Change listing data
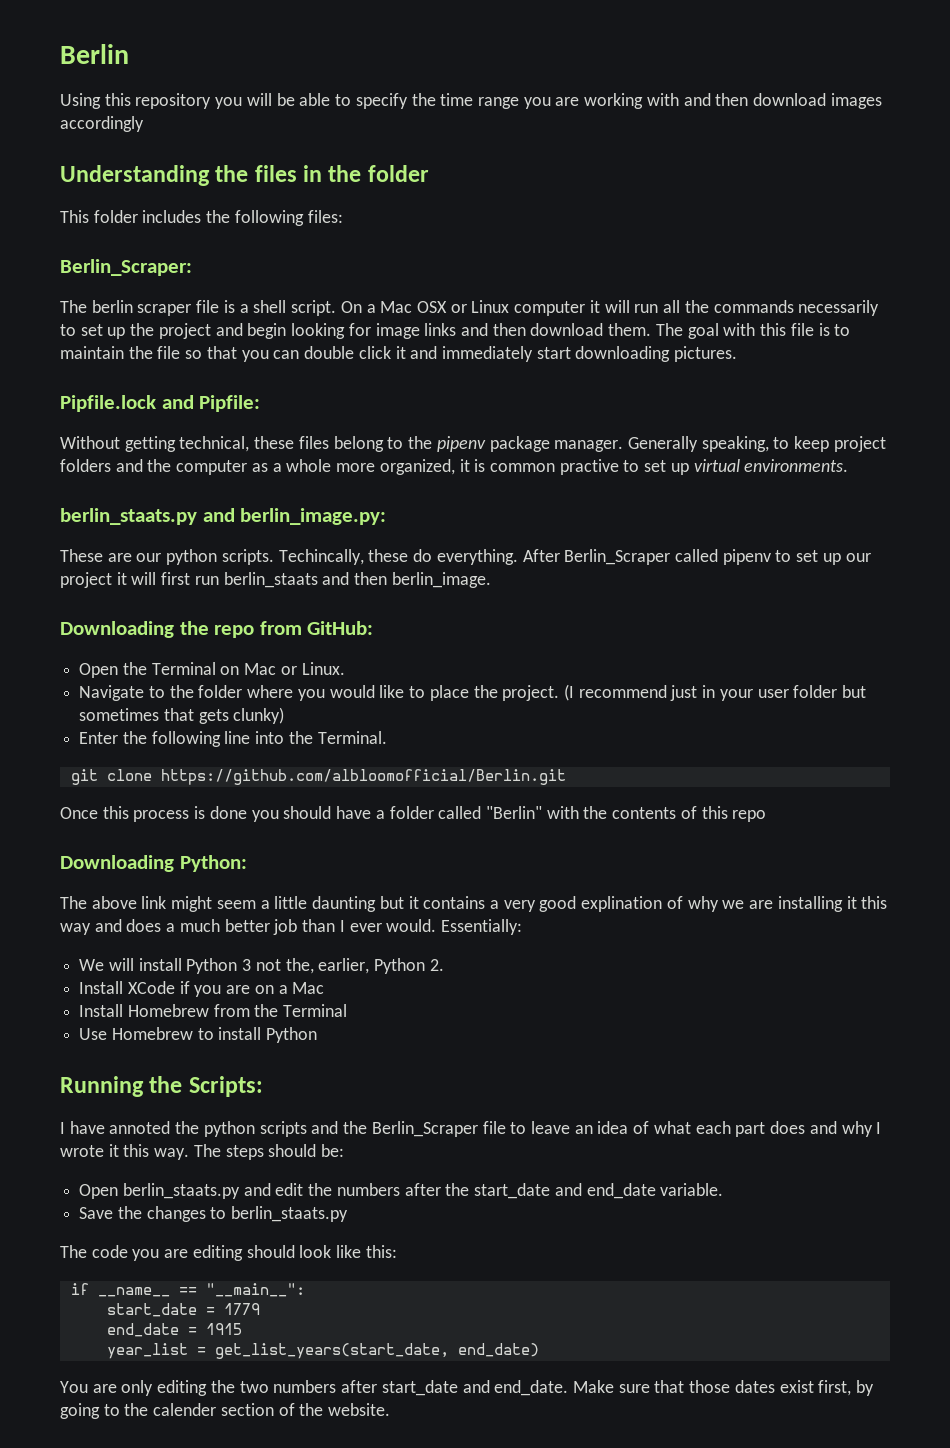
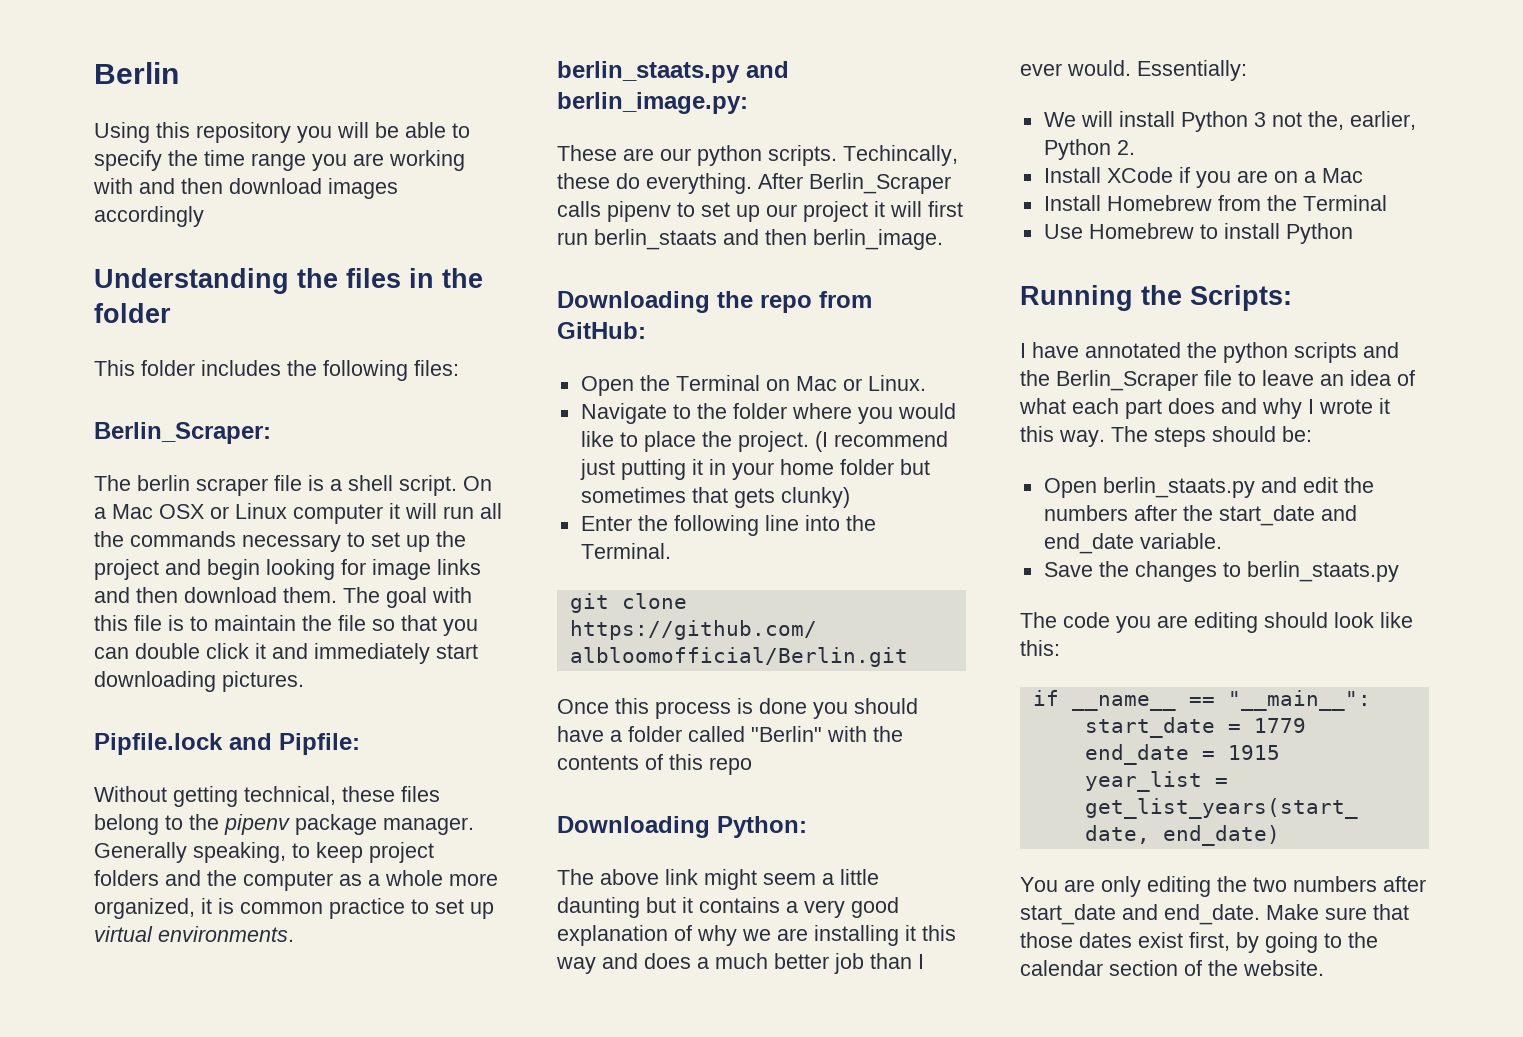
[798,300,880,316] necessarily -> [242,534,341,552] necessary
[559,459,619,475] practive -> [329,898,405,919] practice
[674,549,718,562] called -> [557,201,601,217] calls
(698, 693) none -> [620,459,703,480] putting it
[757,689,789,698] user -> [779,459,834,475] home
[581,896,663,912] explination -> [557,925,668,946] explanation
[109,1121,171,1134] annoted -> [1085,342,1181,358] annotated
[153,1403,217,1416] calender -> [1020,960,1103,976] calendar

Problem statement
Without the pictures, return each entry exactly as given.

Answer to this task
[798,300,880,316] necessarily -> [242,534,341,552] necessary
[559,459,619,475] practive -> [329,898,405,919] practice
[674,549,718,562] called -> [557,201,601,217] calls
(698, 693) none -> [620,459,703,480] putting it
[757,689,789,698] user -> [779,459,834,475] home
[581,896,663,912] explination -> [557,925,668,946] explanation
[109,1121,171,1134] annoted -> [1085,342,1181,358] annotated
[153,1403,217,1416] calender -> [1020,960,1103,976] calendar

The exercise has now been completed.